現在トラップと呼ばれるこのジャンルは、2010年代にヒップホップから派生し、アンビエントから、いっそう攻撃的なスタイルまで、多様な電子音楽の要素を取り入れながら爆発的に広がりました。どのスタイルにも共通しているのは、808ベースが不可欠な要素であるということです。YouTubeには、サンプルを加工したりシンセサイザーで808スタイルのベース・サウンドを作る方法を解説する動画が数多く存在します。

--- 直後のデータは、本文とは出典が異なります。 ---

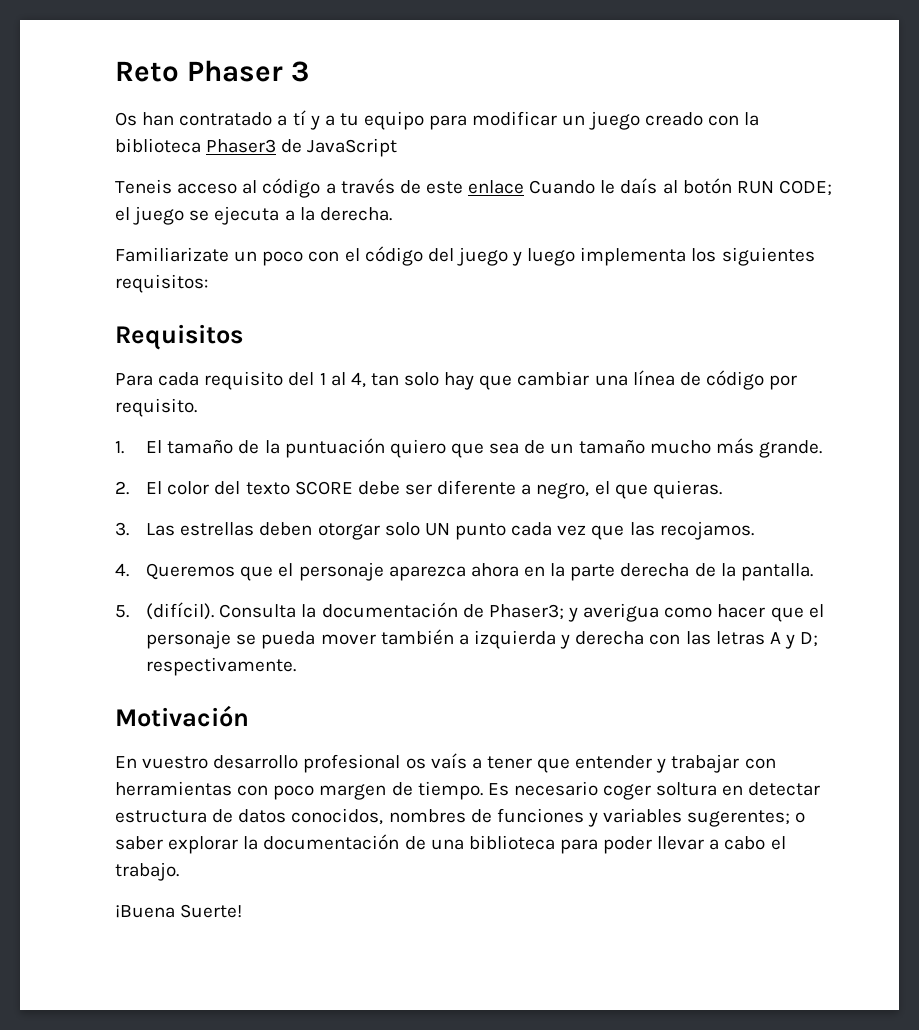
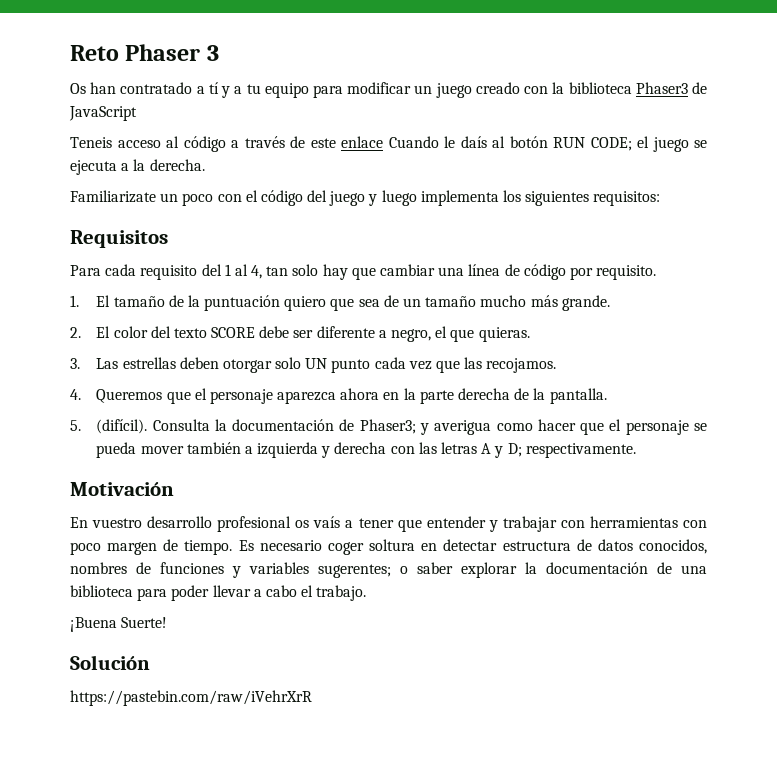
+ Solución
+ https://pastebin.com/raw/iVehrXrR

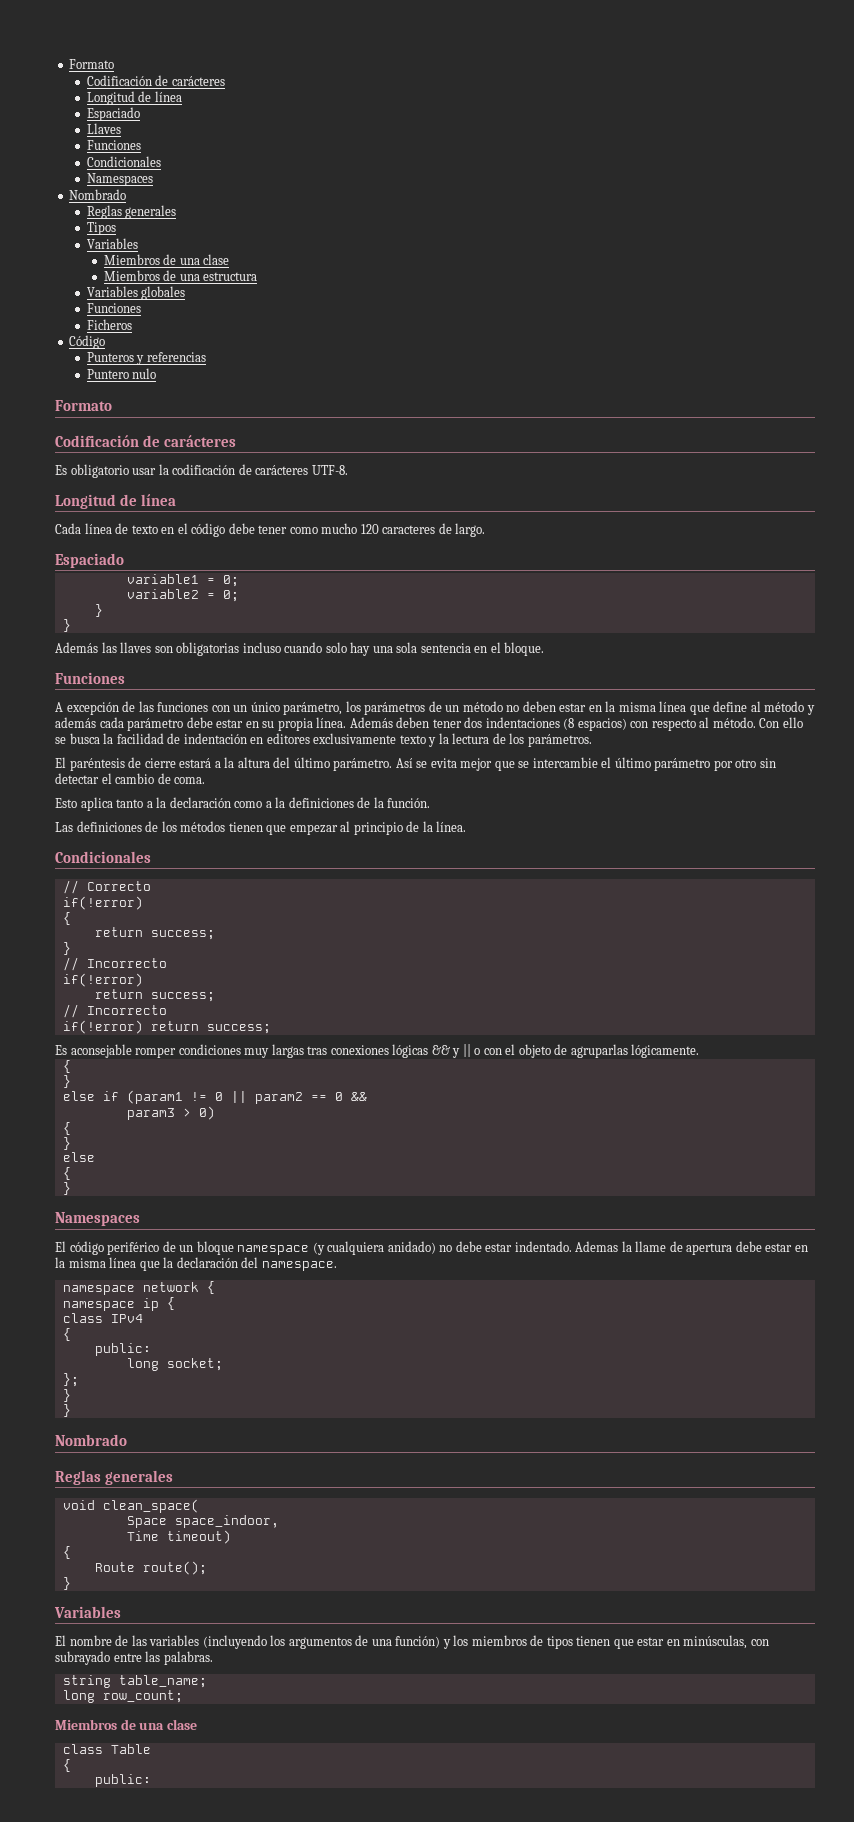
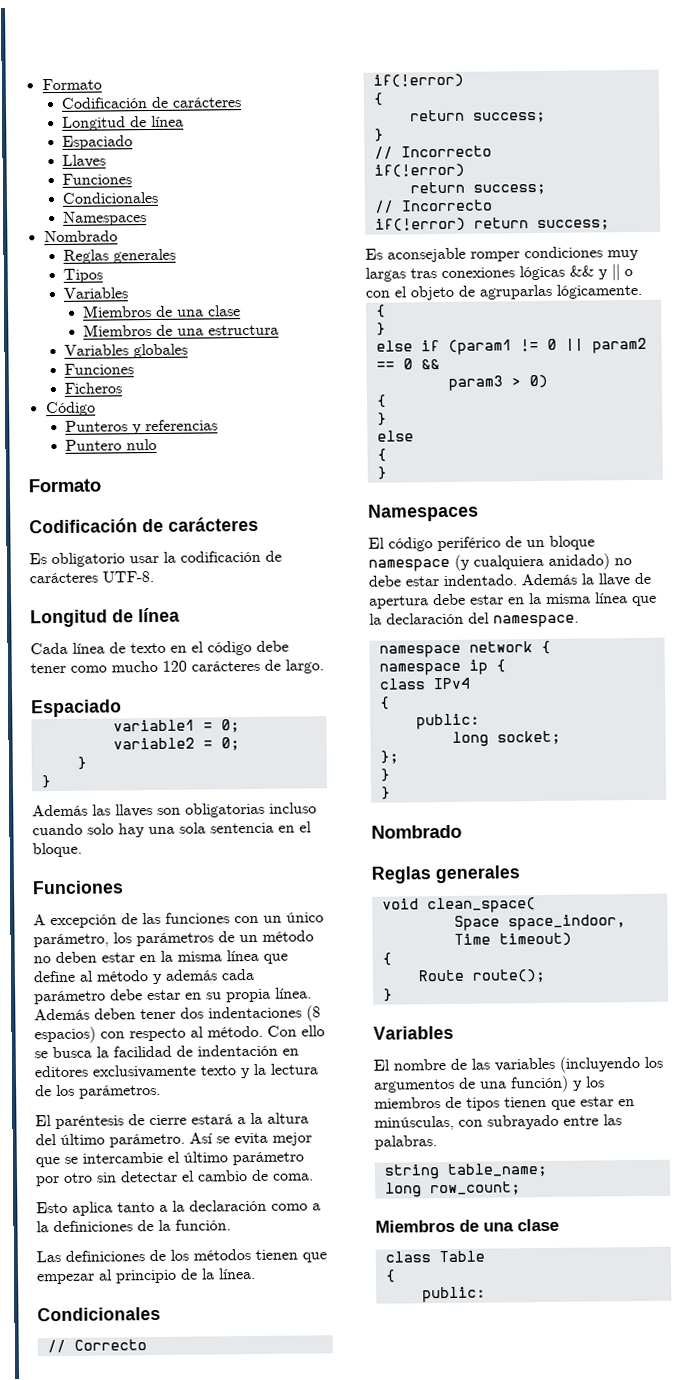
- Cada línea de texto en el código debe tener como mucho 120 caracteres de largo.
+ Cada línea de texto en el código debe tener como mucho 120 carácteres de largo.
- Ademas la llame de apertura debe estar en la misma línea que la declaración del namespace.
+ Además la llave de apertura debe estar en la misma línea que la declaración del namespace.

もうひとつ急速に広まっているヒップホップのジャンルがドリルです。これはシカゴで始まり、イギリスやアメリカ全土に広がりました。トラップに似てはいますが、ドリルはその低音に独特の特徴を持っています。それでも、808特有の強打がドリルのビートを支えています。
TR-808の現在
過去のプロデューサーたちが限られた選択肢しか持っていなかったのに対し、今現在、本物の808サウンドを得るための強力な手段があります。Roland Cloudで提供されている「TR-808 Software Rhythm Composer」は、オリジナルを忠実に再現しつつ、さらなる改良も加えたソフトウェアです。さらに、「ZENOLOGY Software Synthesizer」には、音程を持った使いやすいピッチ調整可能な808パッチが用意されています。
ハードウェア面では、「TR-8S」や「TR-6S」がクロマチック・ベースモードを備えており、ハンズオンでベースラインを作成できます。ソフトウェアでもハードウェアでも、時には両方で、愛されてきた808の重低音を、スピーカーを揺るがすほどの迫力で放ちます。